• **Material provided**
= = = = =
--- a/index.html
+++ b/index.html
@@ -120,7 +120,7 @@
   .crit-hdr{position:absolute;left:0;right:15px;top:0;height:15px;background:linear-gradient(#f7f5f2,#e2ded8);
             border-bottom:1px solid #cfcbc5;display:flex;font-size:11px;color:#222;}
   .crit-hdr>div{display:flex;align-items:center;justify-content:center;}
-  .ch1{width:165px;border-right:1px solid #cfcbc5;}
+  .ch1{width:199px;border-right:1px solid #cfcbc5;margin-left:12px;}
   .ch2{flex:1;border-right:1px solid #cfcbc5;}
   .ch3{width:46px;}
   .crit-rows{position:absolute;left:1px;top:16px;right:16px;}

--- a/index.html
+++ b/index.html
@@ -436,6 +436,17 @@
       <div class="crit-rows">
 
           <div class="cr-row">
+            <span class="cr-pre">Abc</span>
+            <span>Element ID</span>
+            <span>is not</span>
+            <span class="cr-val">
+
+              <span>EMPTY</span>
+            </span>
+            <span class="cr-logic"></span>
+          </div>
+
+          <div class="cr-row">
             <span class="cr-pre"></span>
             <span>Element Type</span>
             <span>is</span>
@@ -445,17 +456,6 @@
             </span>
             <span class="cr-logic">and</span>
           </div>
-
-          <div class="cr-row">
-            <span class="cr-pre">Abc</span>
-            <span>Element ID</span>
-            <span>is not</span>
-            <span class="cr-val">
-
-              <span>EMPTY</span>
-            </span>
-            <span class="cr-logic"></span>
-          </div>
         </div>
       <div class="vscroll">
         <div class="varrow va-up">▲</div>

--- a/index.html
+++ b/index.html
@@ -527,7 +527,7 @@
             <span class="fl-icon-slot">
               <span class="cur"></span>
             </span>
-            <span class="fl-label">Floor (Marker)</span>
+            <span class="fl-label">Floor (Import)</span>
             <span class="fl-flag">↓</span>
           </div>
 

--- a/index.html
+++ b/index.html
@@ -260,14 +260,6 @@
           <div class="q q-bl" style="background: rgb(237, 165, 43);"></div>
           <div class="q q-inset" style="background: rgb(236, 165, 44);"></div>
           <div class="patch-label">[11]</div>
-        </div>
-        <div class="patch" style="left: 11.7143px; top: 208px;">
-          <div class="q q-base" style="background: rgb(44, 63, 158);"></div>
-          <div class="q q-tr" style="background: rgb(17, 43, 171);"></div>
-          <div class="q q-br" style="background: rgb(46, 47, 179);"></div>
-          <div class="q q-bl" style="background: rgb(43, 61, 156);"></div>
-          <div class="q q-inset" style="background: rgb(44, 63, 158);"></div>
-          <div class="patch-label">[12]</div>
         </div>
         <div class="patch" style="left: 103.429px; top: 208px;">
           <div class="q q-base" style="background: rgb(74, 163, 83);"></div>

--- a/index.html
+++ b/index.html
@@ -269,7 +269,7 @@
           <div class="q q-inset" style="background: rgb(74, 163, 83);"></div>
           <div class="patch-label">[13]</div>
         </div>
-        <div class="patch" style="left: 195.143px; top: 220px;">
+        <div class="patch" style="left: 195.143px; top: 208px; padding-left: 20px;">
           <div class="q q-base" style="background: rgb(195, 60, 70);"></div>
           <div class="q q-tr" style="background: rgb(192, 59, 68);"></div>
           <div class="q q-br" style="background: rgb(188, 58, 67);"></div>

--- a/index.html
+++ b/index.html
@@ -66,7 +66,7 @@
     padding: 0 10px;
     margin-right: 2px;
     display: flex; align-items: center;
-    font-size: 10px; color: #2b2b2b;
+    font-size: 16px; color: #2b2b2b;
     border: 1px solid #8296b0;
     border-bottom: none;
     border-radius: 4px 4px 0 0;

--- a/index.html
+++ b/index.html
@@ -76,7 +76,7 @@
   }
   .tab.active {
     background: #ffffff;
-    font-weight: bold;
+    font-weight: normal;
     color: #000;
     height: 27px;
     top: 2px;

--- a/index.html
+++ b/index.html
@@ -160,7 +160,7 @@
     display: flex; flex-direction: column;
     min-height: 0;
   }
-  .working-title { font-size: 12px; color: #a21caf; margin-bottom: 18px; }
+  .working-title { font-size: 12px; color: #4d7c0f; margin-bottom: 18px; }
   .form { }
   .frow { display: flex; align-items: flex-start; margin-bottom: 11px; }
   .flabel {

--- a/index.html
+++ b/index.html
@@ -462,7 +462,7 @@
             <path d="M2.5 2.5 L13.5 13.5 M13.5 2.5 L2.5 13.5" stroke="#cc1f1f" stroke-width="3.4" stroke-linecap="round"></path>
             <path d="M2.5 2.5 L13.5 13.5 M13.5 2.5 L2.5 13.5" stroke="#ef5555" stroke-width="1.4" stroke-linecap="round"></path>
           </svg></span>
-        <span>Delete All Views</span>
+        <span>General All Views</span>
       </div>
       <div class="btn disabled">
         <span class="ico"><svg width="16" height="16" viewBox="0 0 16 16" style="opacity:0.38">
= = = = =
• **The problem**
Once you have read the records above, please copy them out exactly.

• **Response box**
--- a/index.html
+++ b/index.html
@@ -120,7 +120,7 @@
   .crit-hdr{position:absolute;left:0;right:15px;top:0;height:15px;background:linear-gradient(#f7f5f2,#e2ded8);
             border-bottom:1px solid #cfcbc5;display:flex;font-size:11px;color:#222;}
   .crit-hdr>div{display:flex;align-items:center;justify-content:center;}
-  .ch1{width:165px;border-right:1px solid #cfcbc5;}
+  .ch1{width:199px;border-right:1px solid #cfcbc5;margin-left:12px;}
   .ch2{flex:1;border-right:1px solid #cfcbc5;}
   .ch3{width:46px;}
   .crit-rows{position:absolute;left:1px;top:16px;right:16px;}

--- a/index.html
+++ b/index.html
@@ -436,6 +436,17 @@
       <div class="crit-rows">
 
           <div class="cr-row">
+            <span class="cr-pre">Abc</span>
+            <span>Element ID</span>
+            <span>is not</span>
+            <span class="cr-val">
+
+              <span>EMPTY</span>
+            </span>
+            <span class="cr-logic"></span>
+          </div>
+
+          <div class="cr-row">
             <span class="cr-pre"></span>
             <span>Element Type</span>
             <span>is</span>
@@ -445,17 +456,6 @@
             </span>
             <span class="cr-logic">and</span>
           </div>
-
-          <div class="cr-row">
-            <span class="cr-pre">Abc</span>
-            <span>Element ID</span>
-            <span>is not</span>
-            <span class="cr-val">
-
-              <span>EMPTY</span>
-            </span>
-            <span class="cr-logic"></span>
-          </div>
         </div>
       <div class="vscroll">
         <div class="varrow va-up">▲</div>

--- a/index.html
+++ b/index.html
@@ -527,7 +527,7 @@
             <span class="fl-icon-slot">
               <span class="cur"></span>
             </span>
-            <span class="fl-label">Floor (Marker)</span>
+            <span class="fl-label">Floor (Import)</span>
             <span class="fl-flag">↓</span>
           </div>
 

--- a/index.html
+++ b/index.html
@@ -260,14 +260,6 @@
           <div class="q q-bl" style="background: rgb(237, 165, 43);"></div>
           <div class="q q-inset" style="background: rgb(236, 165, 44);"></div>
           <div class="patch-label">[11]</div>
-        </div>
-        <div class="patch" style="left: 11.7143px; top: 208px;">
-          <div class="q q-base" style="background: rgb(44, 63, 158);"></div>
-          <div class="q q-tr" style="background: rgb(17, 43, 171);"></div>
-          <div class="q q-br" style="background: rgb(46, 47, 179);"></div>
-          <div class="q q-bl" style="background: rgb(43, 61, 156);"></div>
-          <div class="q q-inset" style="background: rgb(44, 63, 158);"></div>
-          <div class="patch-label">[12]</div>
         </div>
         <div class="patch" style="left: 103.429px; top: 208px;">
           <div class="q q-base" style="background: rgb(74, 163, 83);"></div>

--- a/index.html
+++ b/index.html
@@ -269,7 +269,7 @@
           <div class="q q-inset" style="background: rgb(74, 163, 83);"></div>
           <div class="patch-label">[13]</div>
         </div>
-        <div class="patch" style="left: 195.143px; top: 220px;">
+        <div class="patch" style="left: 195.143px; top: 208px; padding-left: 20px;">
           <div class="q q-base" style="background: rgb(195, 60, 70);"></div>
           <div class="q q-tr" style="background: rgb(192, 59, 68);"></div>
           <div class="q q-br" style="background: rgb(188, 58, 67);"></div>

--- a/index.html
+++ b/index.html
@@ -66,7 +66,7 @@
     padding: 0 10px;
     margin-right: 2px;
     display: flex; align-items: center;
-    font-size: 10px; color: #2b2b2b;
+    font-size: 16px; color: #2b2b2b;
     border: 1px solid #8296b0;
     border-bottom: none;
     border-radius: 4px 4px 0 0;

--- a/index.html
+++ b/index.html
@@ -76,7 +76,7 @@
   }
   .tab.active {
     background: #ffffff;
-    font-weight: bold;
+    font-weight: normal;
     color: #000;
     height: 27px;
     top: 2px;

--- a/index.html
+++ b/index.html
@@ -160,7 +160,7 @@
     display: flex; flex-direction: column;
     min-height: 0;
   }
-  .working-title { font-size: 12px; color: #a21caf; margin-bottom: 18px; }
+  .working-title { font-size: 12px; color: #4d7c0f; margin-bottom: 18px; }
   .form { }
   .frow { display: flex; align-items: flex-start; margin-bottom: 11px; }
   .flabel {

--- a/index.html
+++ b/index.html
@@ -462,7 +462,7 @@
             <path d="M2.5 2.5 L13.5 13.5 M13.5 2.5 L2.5 13.5" stroke="#cc1f1f" stroke-width="3.4" stroke-linecap="round"></path>
             <path d="M2.5 2.5 L13.5 13.5 M13.5 2.5 L2.5 13.5" stroke="#ef5555" stroke-width="1.4" stroke-linecap="round"></path>
           </svg></span>
-        <span>Delete All Views</span>
+        <span>General All Views</span>
       </div>
       <div class="btn disabled">
         <span class="ico"><svg width="16" height="16" viewBox="0 0 16 16" style="opacity:0.38">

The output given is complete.